Réunis à Tolède, en Espagne, jeudi 31 août, les ministres des affaires étrangères de l’Union européenne sont restés extrêmement prudents sur la position à adopter au Sahel. S’ils s’accordent sur la création d’un régime de sanctions contre la junte au pouvoir au Niger depuis le 26 juillet, il en va tout autrement sur le plan militaire. La perspective d’une intervention militaire, évoquée un temps par la Communauté économique des Etats d’Afrique de l’Ouest (Cedeao), est pour l’instant totalement écartée. La France, qui soutient cette option si nécessaire, est apparue isolée.
Le coup d’Etat au Gabon du 30 août a été également évoqué, et condamné, mais « il n’a rien à voir avec la situation au Niger, a souligné Josep Borrell, le chef de la diplomatie européenne. Au Niger, un président démocratiquement élu a été déposé, alors qu’au Gabon, le président a été reconduit après des élections dont le caractère démocratique suscite de nombreux doutes ».
De manière générale, le sort du président gabonais Ali Bongo a bien moins été discuté que celui de son homologue nigérien, Mohamed Bazoum, sous résidence surveillée depuis le 26 juillet. « Le coup d’Etat au Niger marque une nouvelle ère d’instabilité dans la région du Sahel, a commenté M. Borrell. Et les ministres des affaires étrangères ont été très clairs : il faut donner priorité à la voie diplomatique pour rétablir l’ordre constitutionnel.

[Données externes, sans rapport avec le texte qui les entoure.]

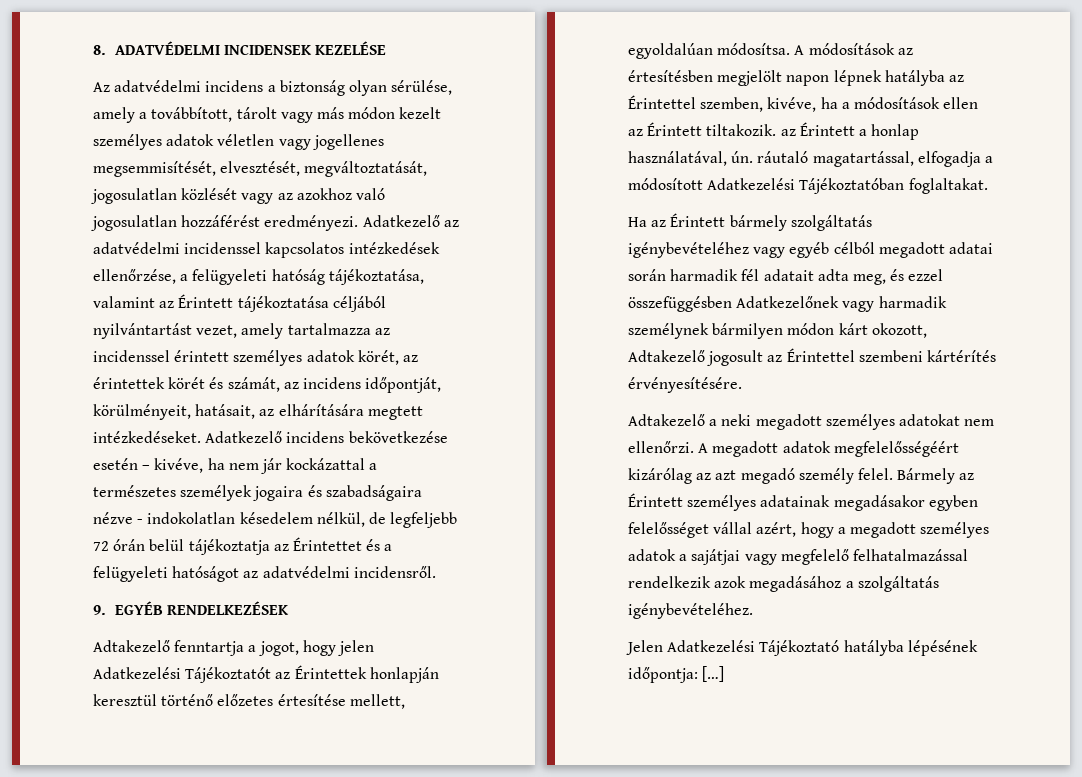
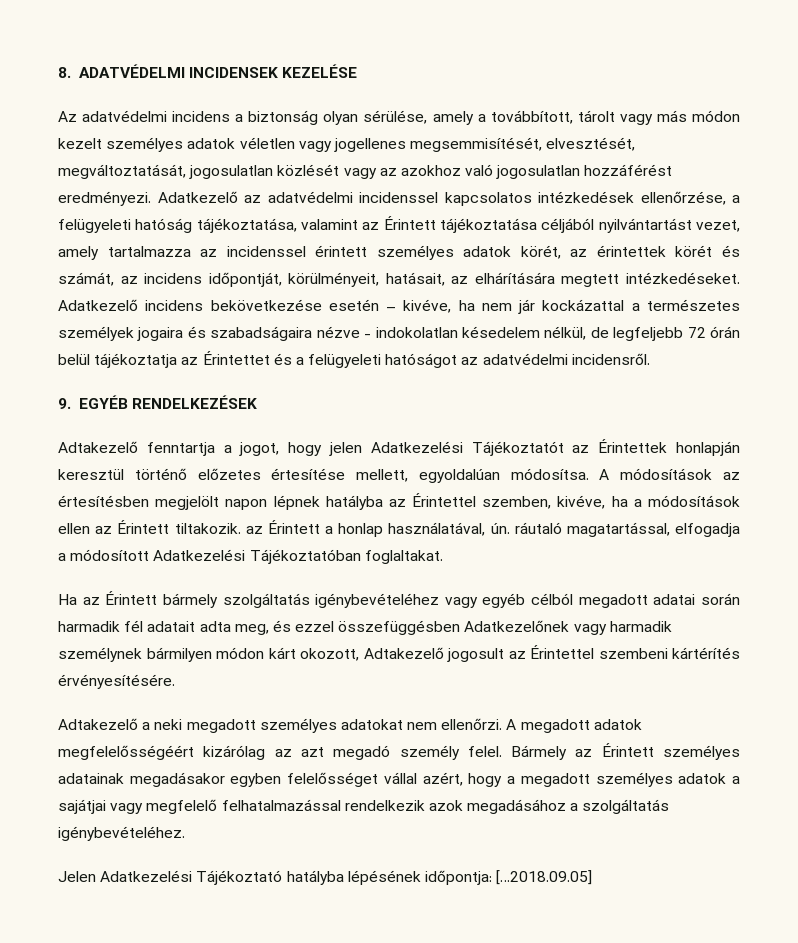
- Jelen Adatkezelési Tájékoztató hatályba lépésének időpontja: […]
+ Jelen Adatkezelési Tájékoztató hatályba lépésének időpontja: […2018.09.05]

Ils ont également réaffirmé leur volonté de trouver une solution africaine à une situation africaine, d’où notre soutien à la Cedeao. »
La France « n’a aucun intérêt à s’afficher »
Invités à Tolède pour expliquer la situation sur le terrain, le président de commission de la Cedeao, Omar Alieu Touray, et le ministre des affaires étrangères du gouvernement renversé au Niger, Hassoumi Massoudou, ont rappelé que « le seul cadre de gestion de cette crise est celui de la Cedeao ».
« Il ne faut pas que l’Europe soit perçue comme imposant sa solution de l’extérieur », a estimé Alexander Schallenberg, le chef de la diplomatie autrichienne. Très discrète, Catherine Colonna, son homologue française, a évité les micros et les caméras. « Aujourd’hui, la France est prise pour cible au Niger, donc elle n’a aucun intérêt à s’afficher », décrypte un diplomate européen.
A Niamey, le même jour, jeudi, la junte a de son côté annoncé la levée de l’immunité diplomatique de l’ambassadeur français, Sylvain Itté, et demandé à la police de l’expulser du pays. La France, qui ne reconnaît pas les militaires au pouvoir, n’a pas donné suite. M. Borrell s’est dit solidaire de Paris, qui réclame cependant une plus grande fermeté. « Certains pensent que ce coup d’Etat va passer tout seul, comme le pensent les Etats-Unis, analyse une source diplomatique. Mais on l’a vu au Mali, au Burkina Faso, le retour à la démocratie après un coup d’Etat est extrêmement compliqué… » Pour peser, ajoute cet interlocuteur, « il faut exercer une pression continue. Sans cela, il ne se passera rien ».